Change is normal in marriage. Today we are considering marriage
and how husbands and wives can be empowered to deal with change
in their relationship.
Changes
in Marriage
Change in the institution of marriage itself. There are a
number of ways in which married couples experience change. First
of all, contemporary marriage is undergoing a change from marriage
as it was known and experienced in the past. (1) Modern societies
expect much more of marriage in the way of companionship, emotional
fulfillment, mutual growth in personal identity, and progressive
levels of intimacy (Augsburger, 1988, p. 17).
Intrusive change. Deaths, disasters, illnesses, family moves,
financial difficulties, career failures, and other kinds of losses
create particular stresses on the marriage relationship. One attorney,
for example, commented that it is not unusual for couples who file
for bankruptcy to also file for divorce. Intrusive change often
presents situations for which one cannot make preparation beforehand.

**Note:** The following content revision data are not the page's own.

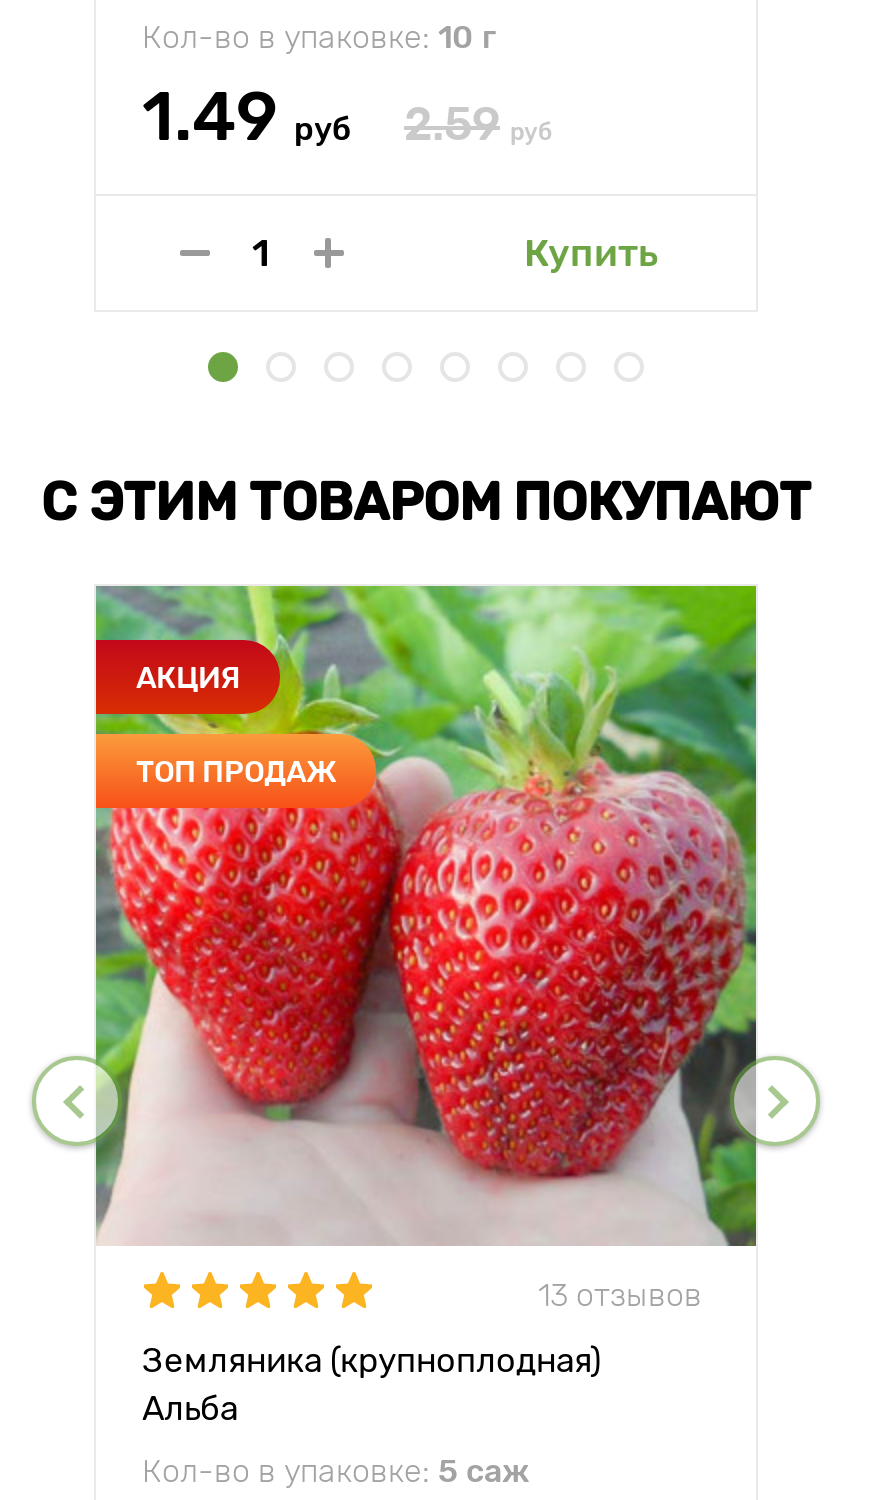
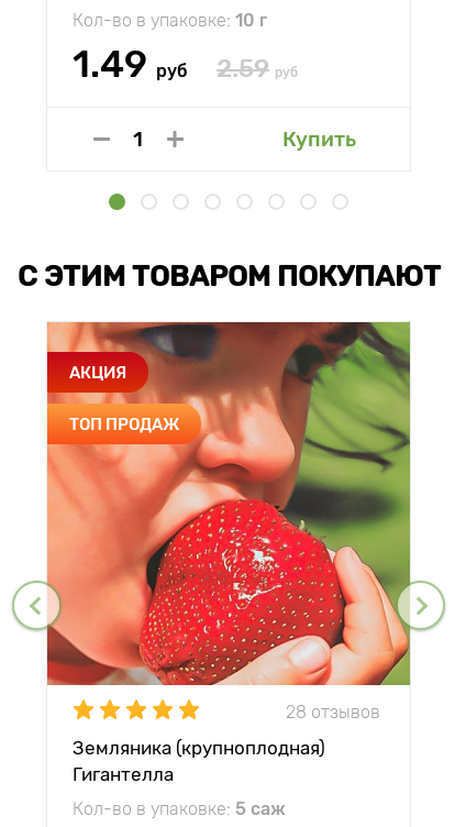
[94,584,758,1313] [image] | 13 отзывов -> [46,321,411,722] [image] | 28 отзывов
[142,1388,238,1428] Альба -> [73,763,174,785] Гигантелла

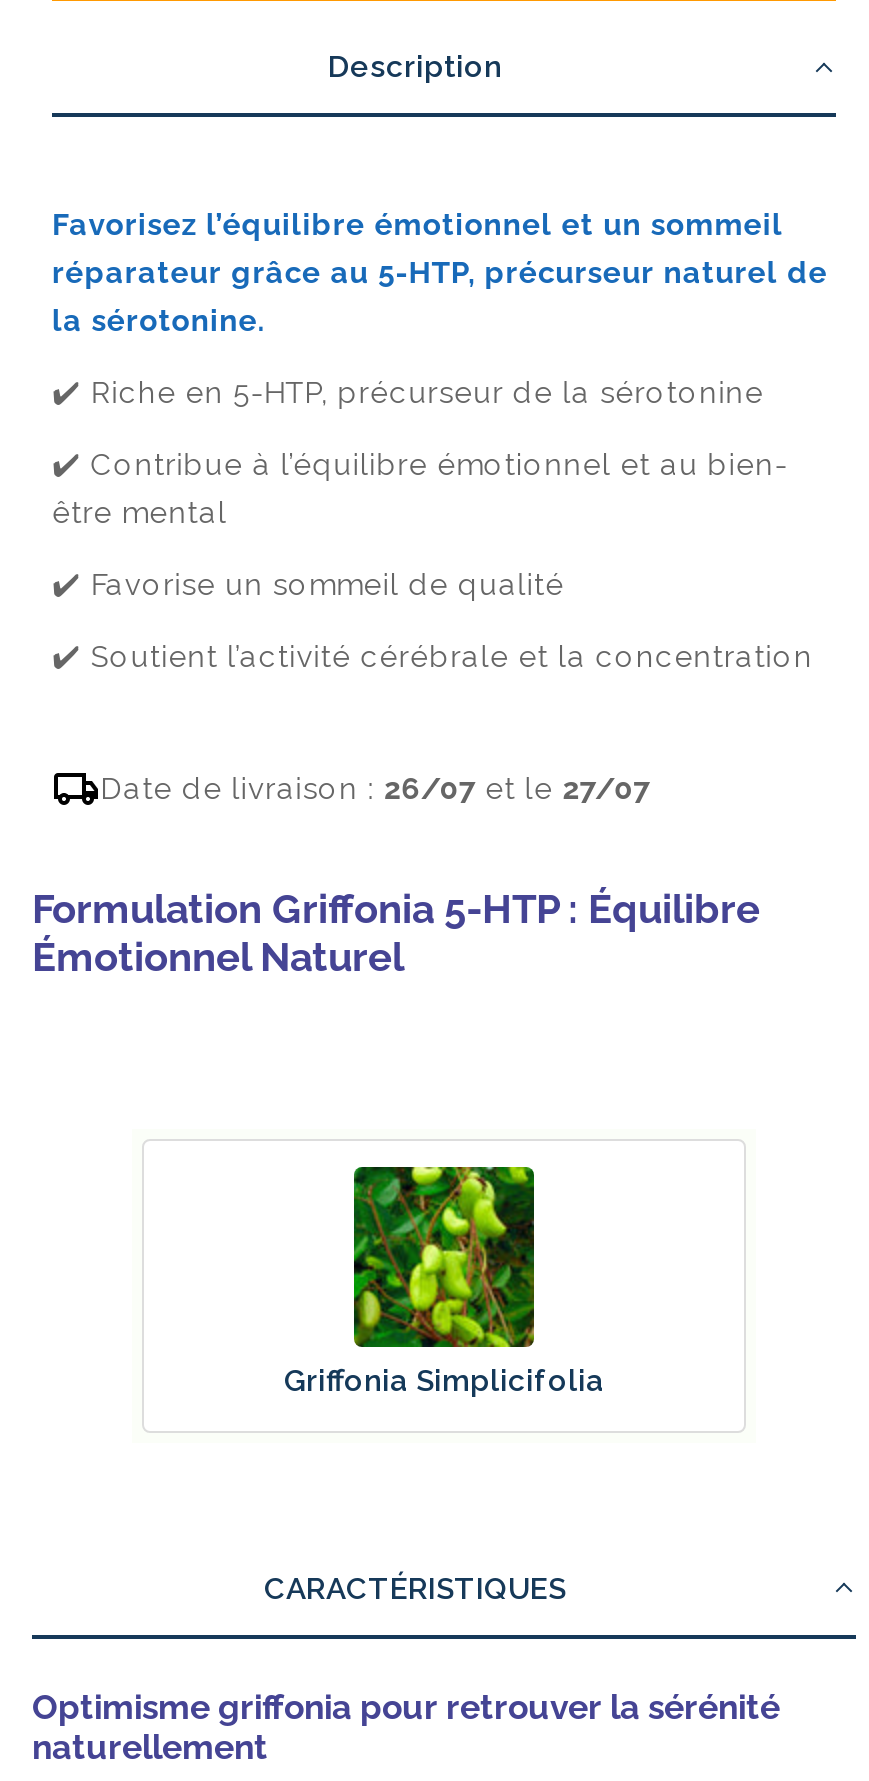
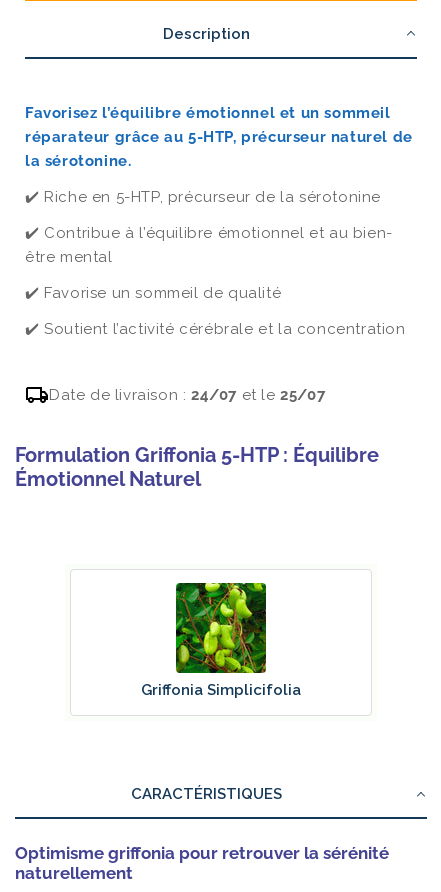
[100,771,650,807] Date de livraison : 26/07 et le 27/07 -> [49,386,325,404] Date de livraison : 24/07 et le 25/07

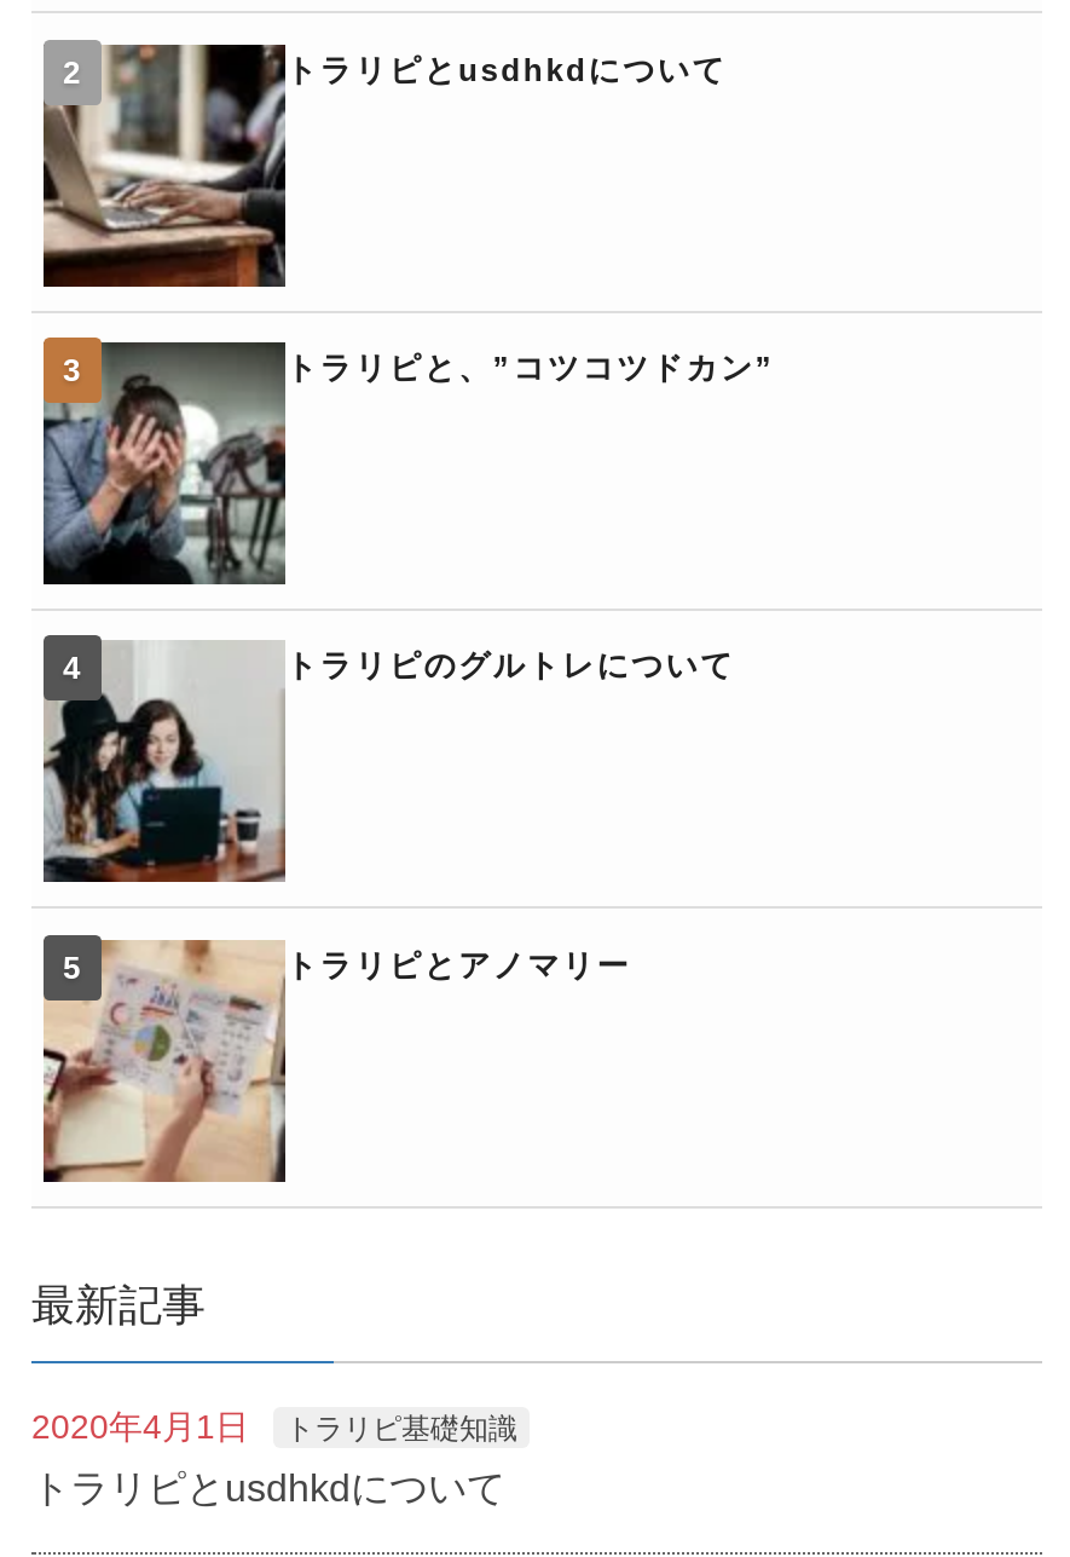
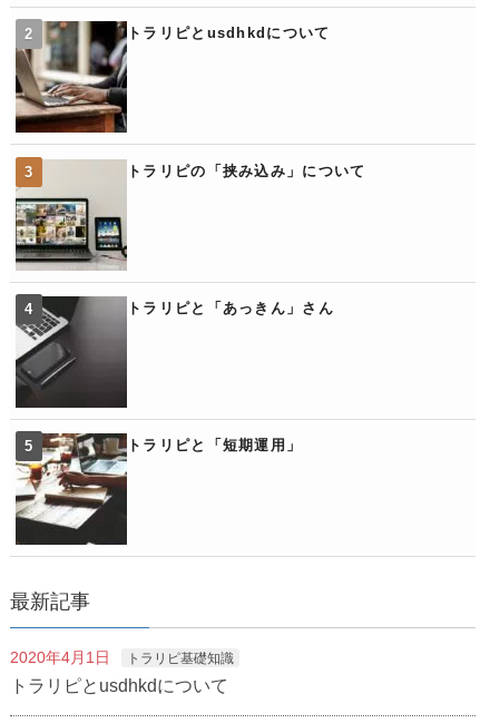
[41,336,775,586] [image] | トラリピと、”コツコツドカン” -> [14,159,366,270] [image] | トラリピの「挟み込み」について
[41,634,735,886] [image] | トラリピのグルトレについて -> [16,295,334,409] [image] | トラリピと「あっきん」さん
[41,934,631,1183] [image] | トラリピとアノマリー -> [14,432,302,546] [image] | トラリピと「短期運用」

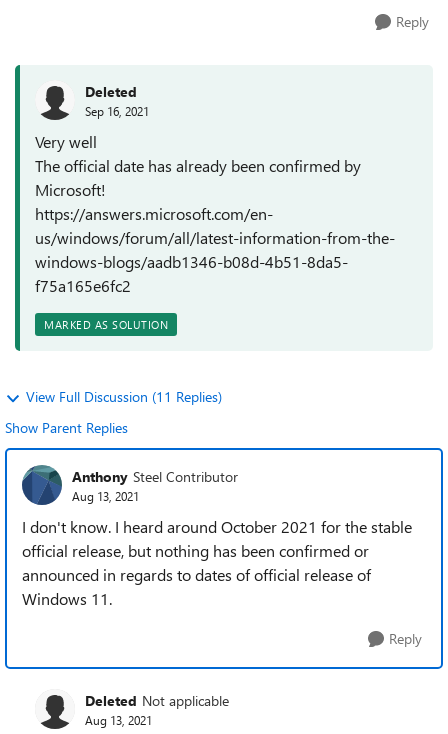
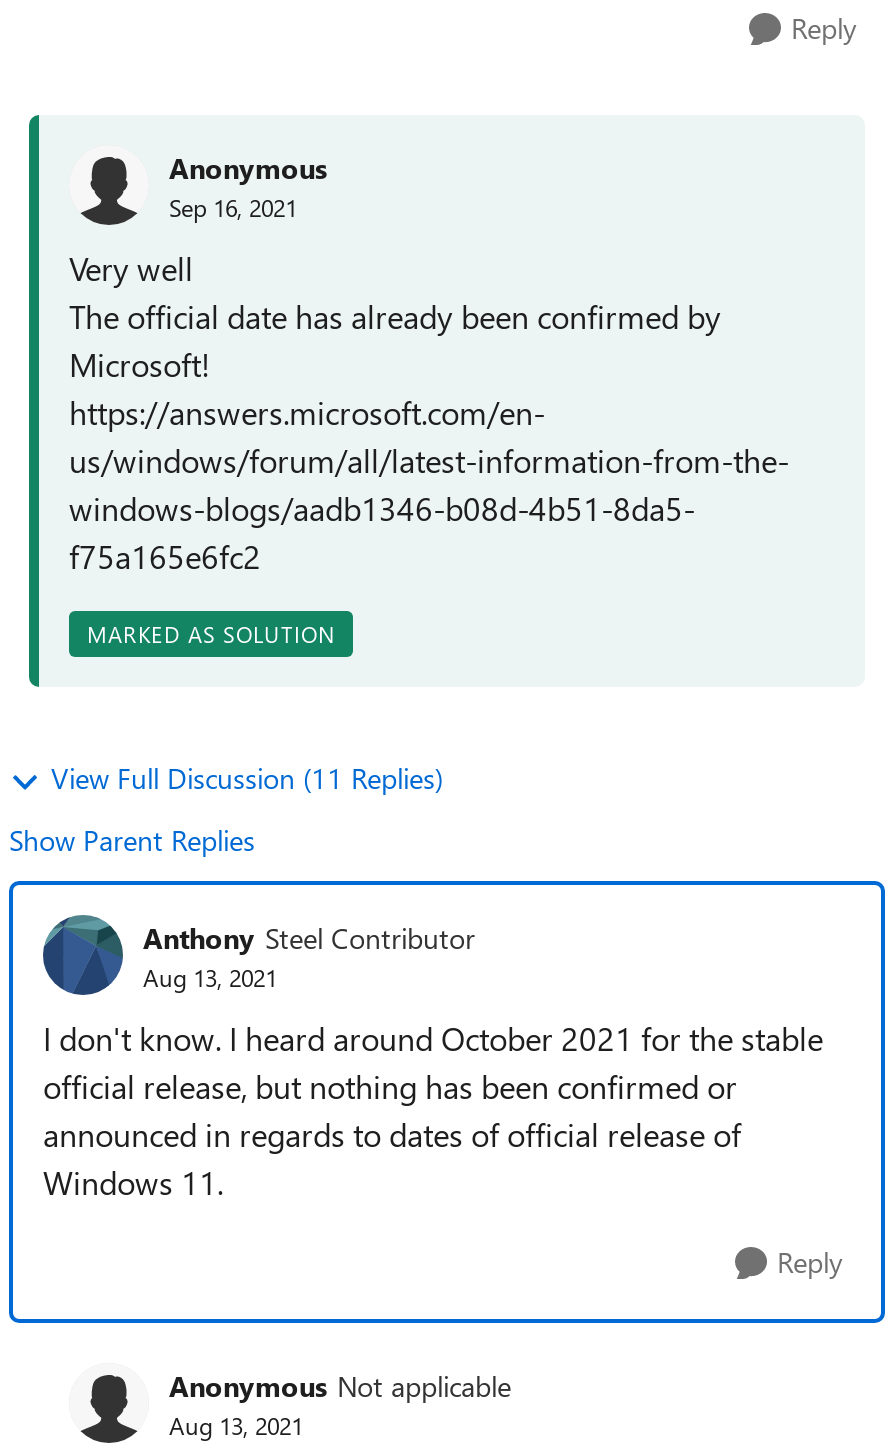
[85,82,137,100] Deleted -> [169,148,327,186] Anonymous
[85,690,229,710] Deleted Not applicable -> [169,1366,511,1404] Anonymous Not applicable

Predictable change. Predictable changes have come to light
with the study of human development. Social scientists have mapped
a life cycle that extends from the prenatal period until death.
Just as there are seasons in our individual lives so there are seasons
in a marriage. These stages in marriage come about because of the
life cycle changes in the spouses, but also because the relationship
itself has a life cycle. Each season has certain characteristics.
Transitions between the seasons are potential periods of crisis.
To know these stages of development ahead of time helps us to prepare
for them. (2) The resources of the gospel can be better focused
on the special needs created during the times of change.
Marriages
Within Marriage
Many developmental models include such stages of marriage as: honeymoon,
the career establishment period, the child-rearing period, the empty
nest when the children are gone, and the retirement marriage. An
interesting approach to these seasons of marriage is taken by Christian
author and marital therapist David Augsburger (1988) who recognizes
that, regardless of whether couples parent children, the marriage
relationship has a life of its own which changes over time. He believes
that those who live in a marriage over several decades are likely
to experience the equivalent of at least four different "marriages"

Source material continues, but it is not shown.